### TASK OBJECTIVE
In the answer, give the entries below exactly, from the first line through the line with "(371, 739) none", with every picture omitted.

Content revision data:
-- Opening Marker --
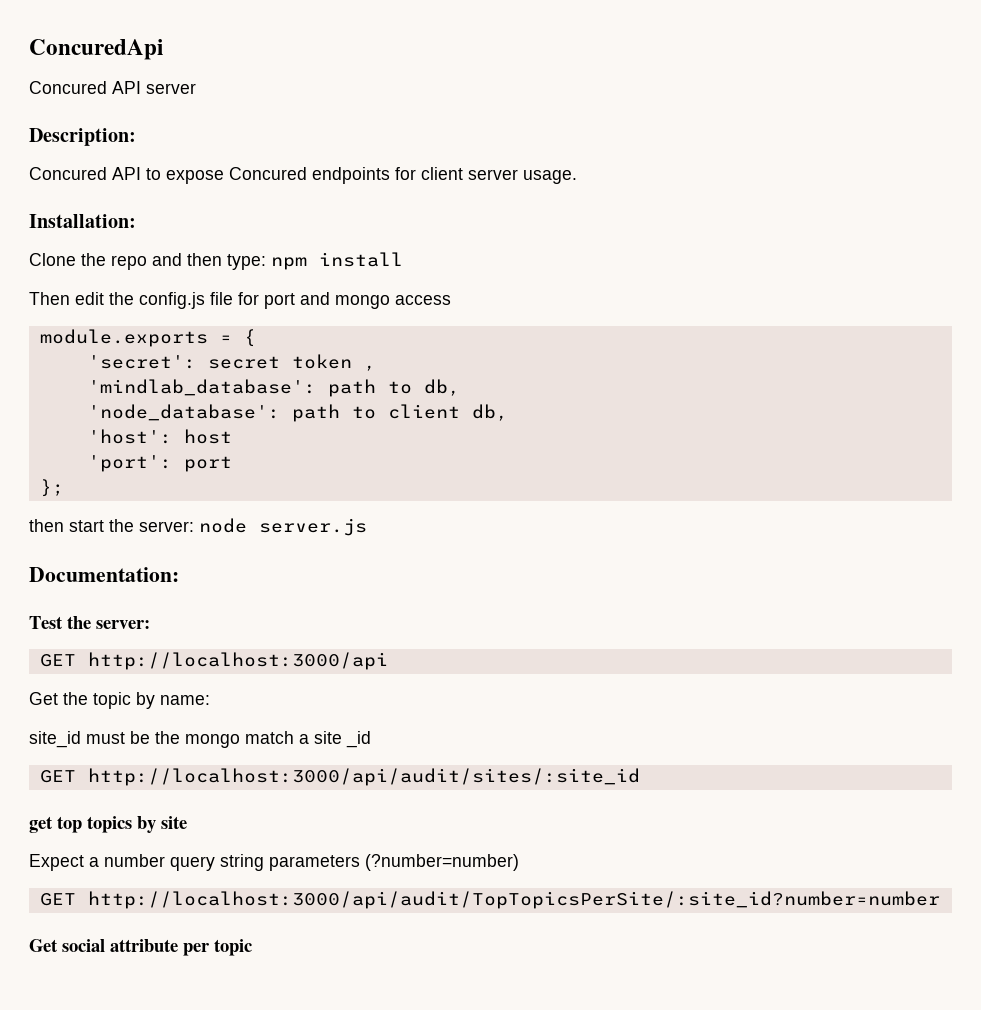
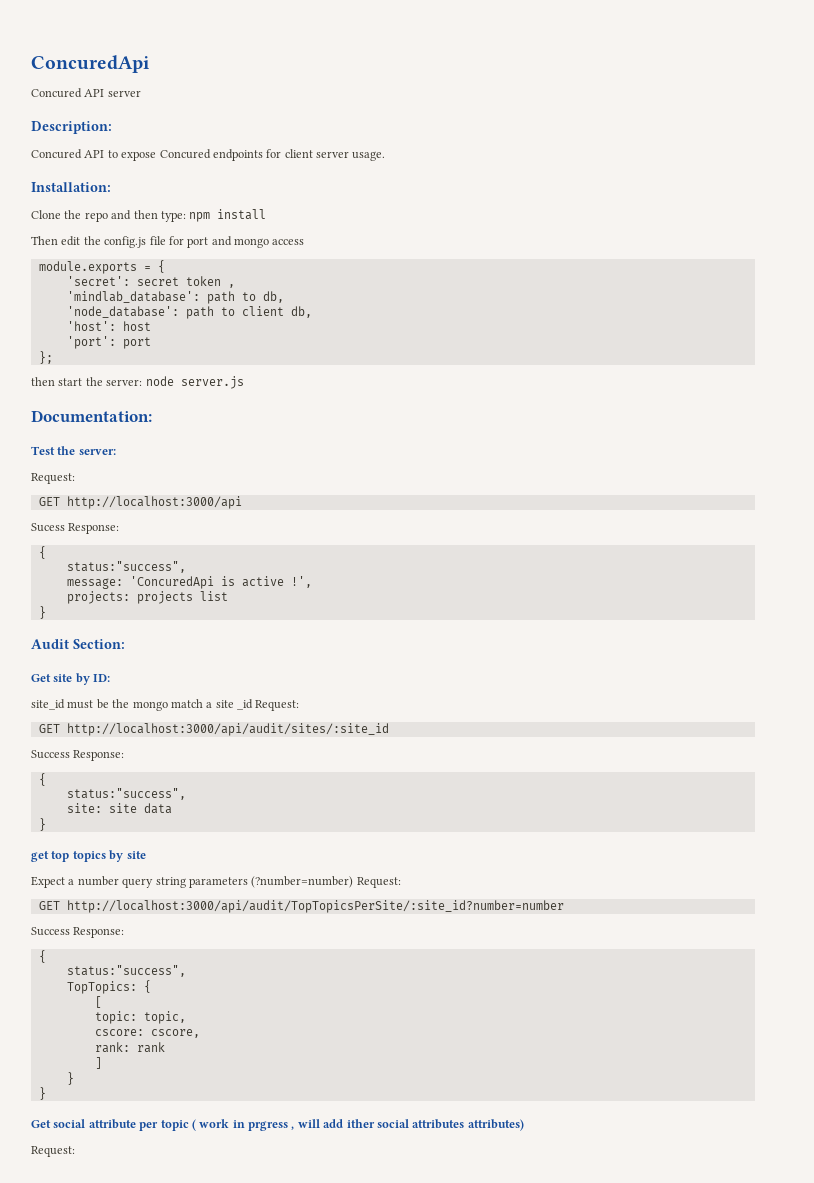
(150, 624) none -> [31,473,75,484] // Request:
[29,692,210,709] Get the topic by name: -> [31,523,120,534] [38,546,46,559] [66,561,186,573] [66,576,312,589] [66,591,228,604] [38,606,46,619] [31,639,125,649] [31,673,111,685] Sucess Response: // { // status:"success", // message: 'ConcuredApi is active !', // projects: projects list // } // Audit Section: // Get site by ID:
(371, 739) none -> [255,700,300,711] Request:
(640, 777) none -> [31,750,125,761] [38,773,46,786] [66,788,186,800] [66,803,172,814] [38,818,46,831] // Success Response: // { // status:"success", // site: site data // }
(519, 862) none -> [356,877,401,888] Request:
(940, 900) none -> [31,927,125,938] [38,950,46,963] [66,965,186,977] [66,980,151,994] [94,996,102,1008] [94,1011,186,1024] [94,1029,200,1038] [94,1042,165,1053] [94,1057,102,1069] [66,1072,74,1085] [38,1087,46,1100] // Success Response: // { // status:"success", // TopTopics: { // [ // topic: topic, // cscore: cscore, // rank: rank // ] // } // }
(252, 947) none -> [191,1119,524,1131] [31,1146,75,1157] ( work in prgress , will add ither social attributes attributes) // Request:

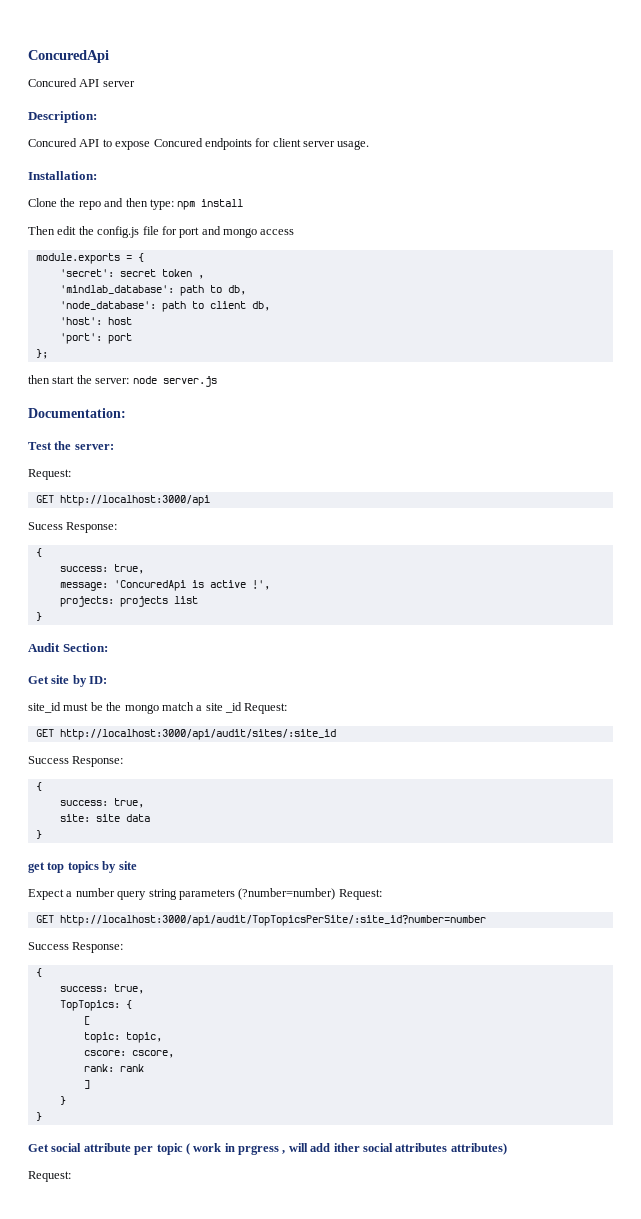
[66,561,186,573] status:"success", -> [59,564,144,574] success: true,
[66,788,186,800] status:"success", -> [59,798,144,808] success: true,
[66,965,186,977] status:"success", -> [59,984,144,994] success: true,

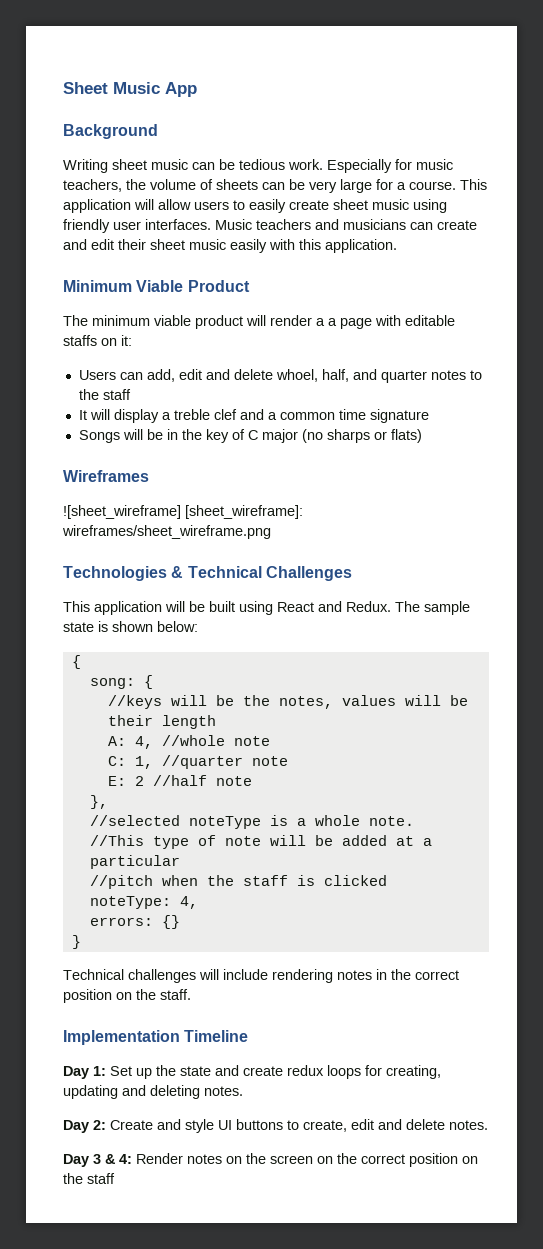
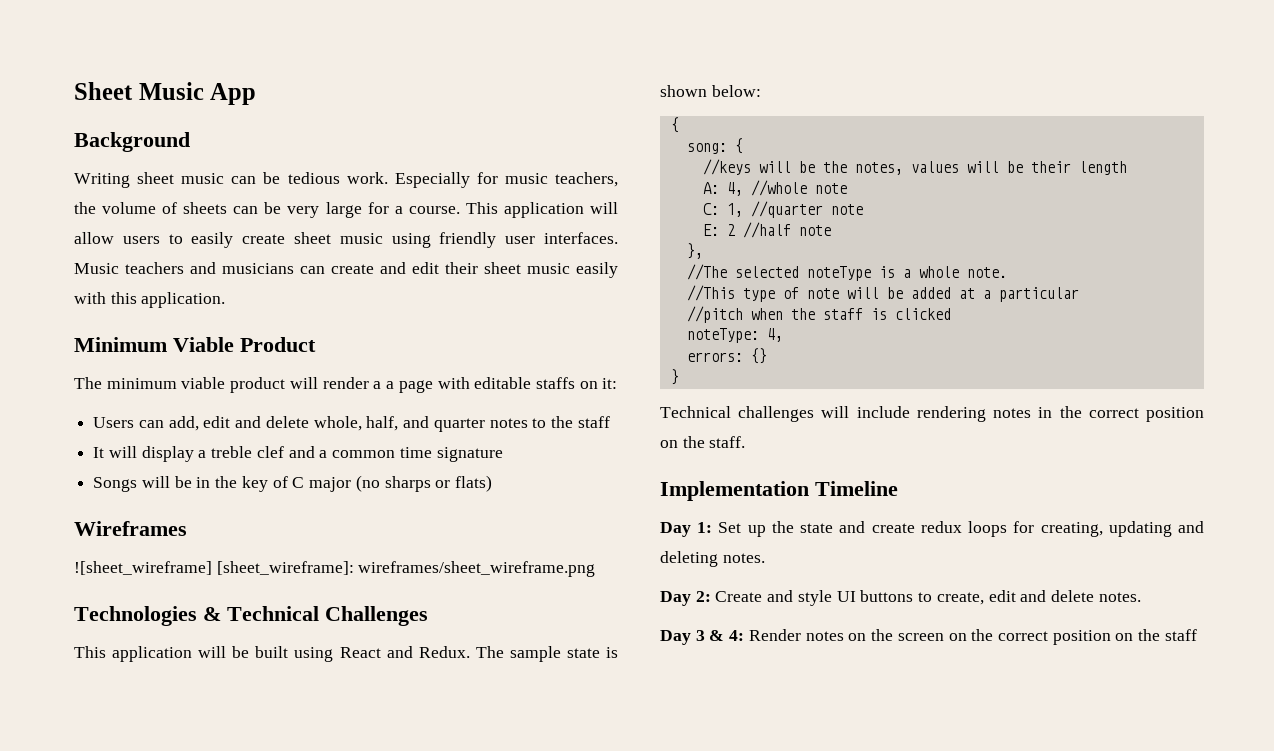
[275,369,318,382] whoel, -> [313,416,362,431] whole,
[89,815,180,826] //selected -> [686,264,799,280] //The selected

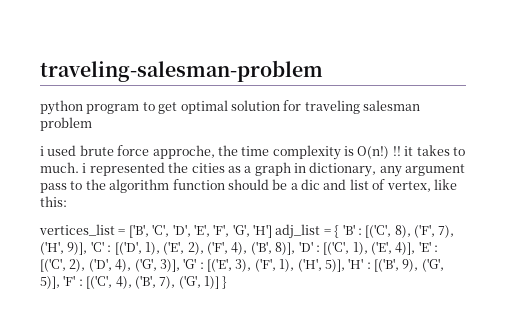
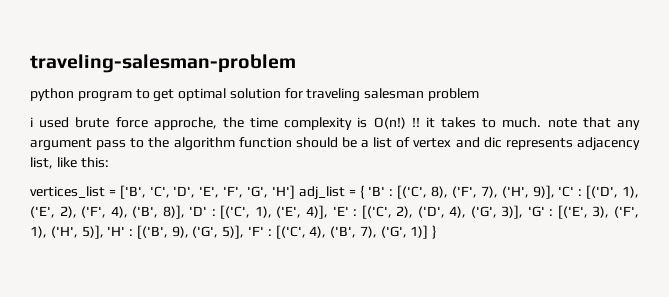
[82,162,377,177] i represented the cities as a graph in dictionary, -> [547,117,611,128] note that
[301,179,431,192] dic and list of vertex, -> [373,137,640,151] [30,157,53,169] list of vertex and dic represents adjacency list,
-- Closing Marker --
### OUTPUT FOR THIS EXERCISE
(150, 624) none -> [31,473,75,484] // Request:
[29,692,210,709] Get the topic by name: -> [31,523,120,534] [38,546,46,559] [66,561,186,573] [66,576,312,589] [66,591,228,604] [38,606,46,619] [31,639,125,649] [31,673,111,685] Sucess Response: // { // status:"success", // message: 'ConcuredApi is active !', // projects: projects list // } // Audit Section: // Get site by ID:
(371, 739) none -> [255,700,300,711] Request:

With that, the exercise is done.